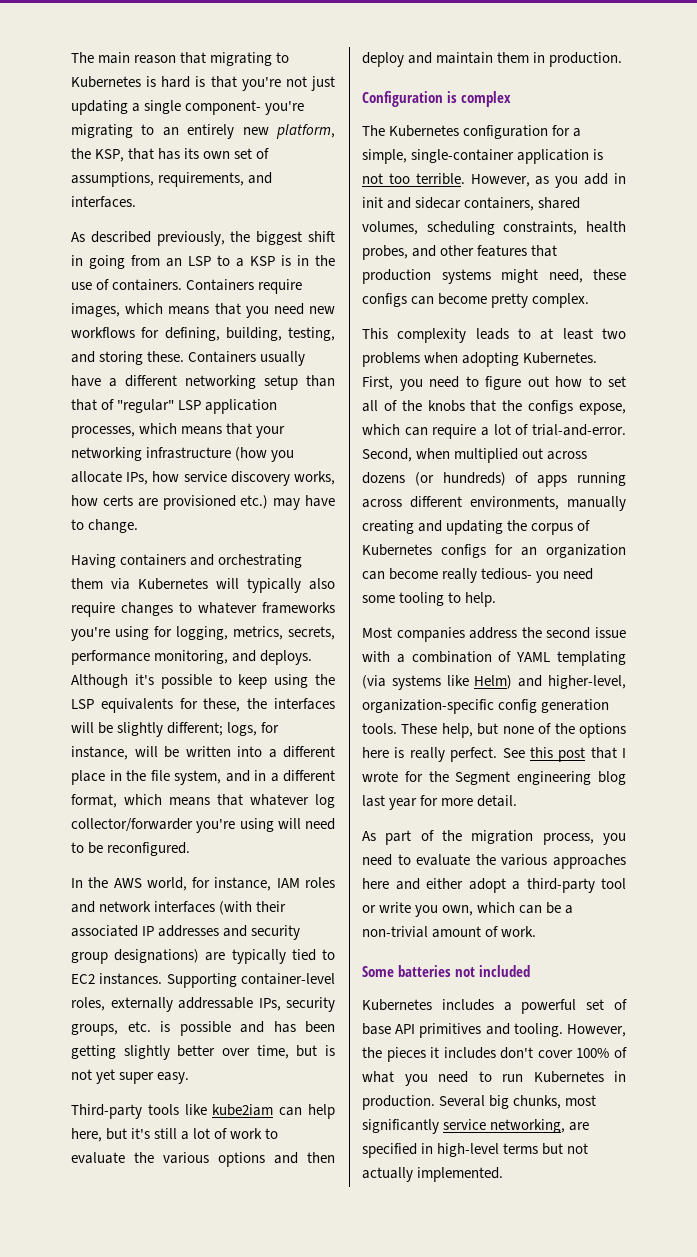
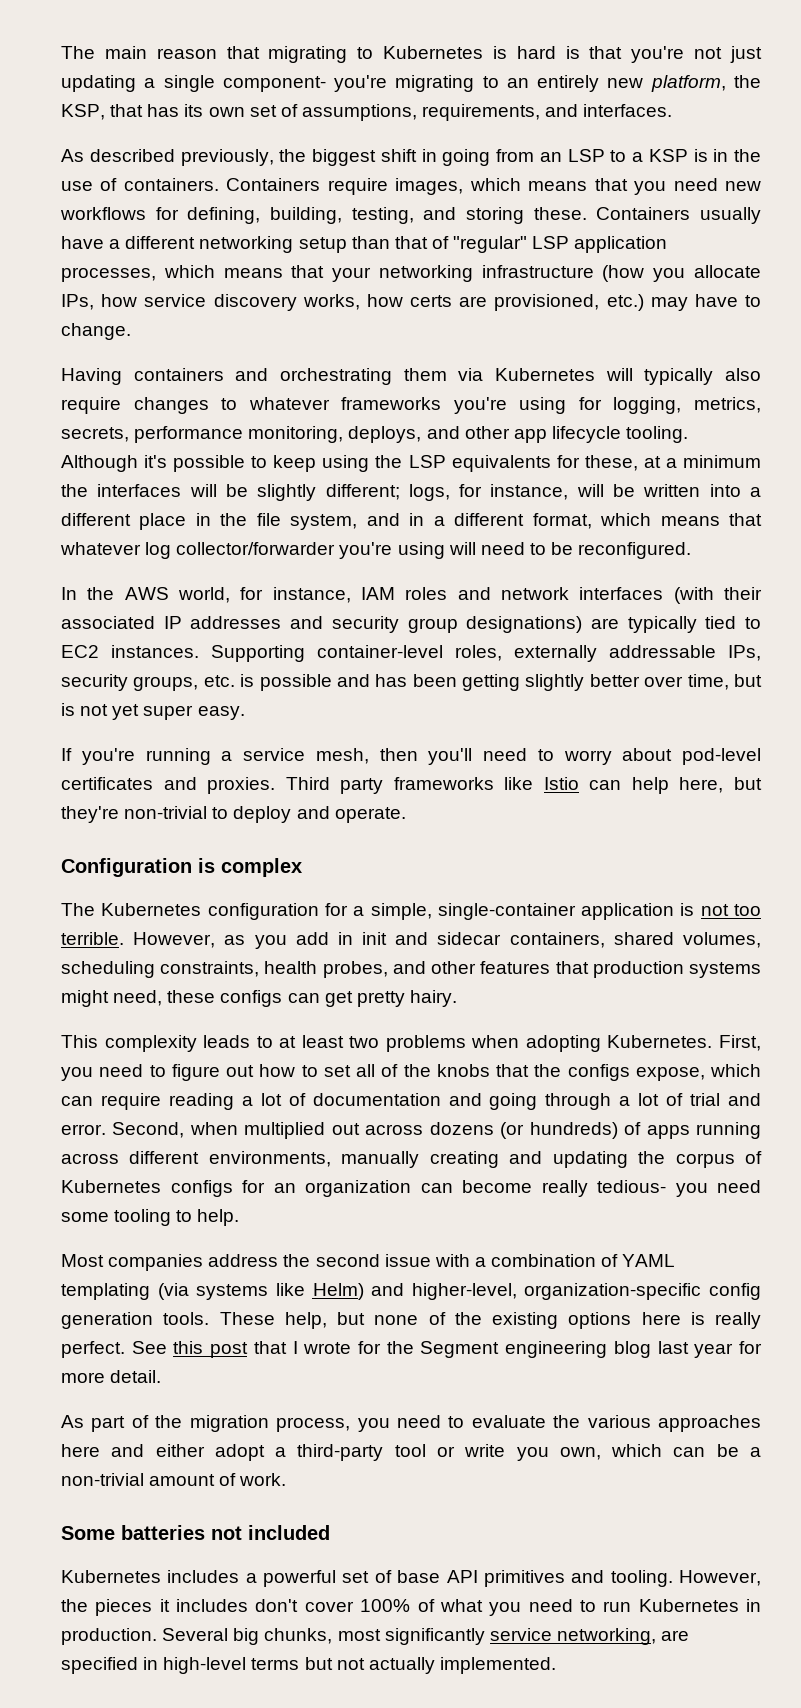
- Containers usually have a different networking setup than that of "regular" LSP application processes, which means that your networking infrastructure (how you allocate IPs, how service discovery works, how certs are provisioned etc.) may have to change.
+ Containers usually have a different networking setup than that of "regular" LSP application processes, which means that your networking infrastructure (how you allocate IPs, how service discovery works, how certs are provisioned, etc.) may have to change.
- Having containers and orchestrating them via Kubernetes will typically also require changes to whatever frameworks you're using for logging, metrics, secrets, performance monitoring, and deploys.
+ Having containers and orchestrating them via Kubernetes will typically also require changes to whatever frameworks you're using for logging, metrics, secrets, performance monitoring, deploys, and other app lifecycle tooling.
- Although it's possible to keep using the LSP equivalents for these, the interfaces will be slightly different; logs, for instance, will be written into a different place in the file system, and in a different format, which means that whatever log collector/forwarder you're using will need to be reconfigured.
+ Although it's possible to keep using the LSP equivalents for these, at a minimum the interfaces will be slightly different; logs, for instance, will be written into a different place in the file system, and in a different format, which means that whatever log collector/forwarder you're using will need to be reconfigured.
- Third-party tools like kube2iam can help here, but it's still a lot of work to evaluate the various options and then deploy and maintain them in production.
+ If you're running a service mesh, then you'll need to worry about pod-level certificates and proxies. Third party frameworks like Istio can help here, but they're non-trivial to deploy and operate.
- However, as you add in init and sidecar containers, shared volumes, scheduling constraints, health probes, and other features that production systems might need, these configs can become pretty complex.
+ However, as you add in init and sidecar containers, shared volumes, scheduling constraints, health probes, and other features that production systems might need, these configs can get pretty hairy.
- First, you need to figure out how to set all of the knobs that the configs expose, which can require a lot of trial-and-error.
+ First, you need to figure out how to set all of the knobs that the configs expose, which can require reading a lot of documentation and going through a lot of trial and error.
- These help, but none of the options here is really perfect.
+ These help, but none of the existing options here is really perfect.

§ Problem
Your answer should consist of the lines from the line with "for these, at" through the last line of the data, set down exactly, both included.

§ Answer to the problem
+ Although it's possible to keep using the LSP equivalents for these, at a minimum the interfaces will be slightly different; logs, for instance, will be written into a different place in the file system, and in a different format, which means that whatever log collector/forwarder you're using will need to be reconfigured.
- Third-party tools like kube2iam can help here, but it's still a lot of work to evaluate the various options and then deploy and maintain them in production.
+ If you're running a service mesh, then you'll need to worry about pod-level certificates and proxies. Third party frameworks like Istio can help here, but they're non-trivial to deploy and operate.
- However, as you add in init and sidecar containers, shared volumes, scheduling constraints, health probes, and other features that production systems might need, these configs can become pretty complex.
+ However, as you add in init and sidecar containers, shared volumes, scheduling constraints, health probes, and other features that production systems might need, these configs can get pretty hairy.
- First, you need to figure out how to set all of the knobs that the configs expose, which can require a lot of trial-and-error.
+ First, you need to figure out how to set all of the knobs that the configs expose, which can require reading a lot of documentation and going through a lot of trial and error.
- These help, but none of the options here is really perfect.
+ These help, but none of the existing options here is really perfect.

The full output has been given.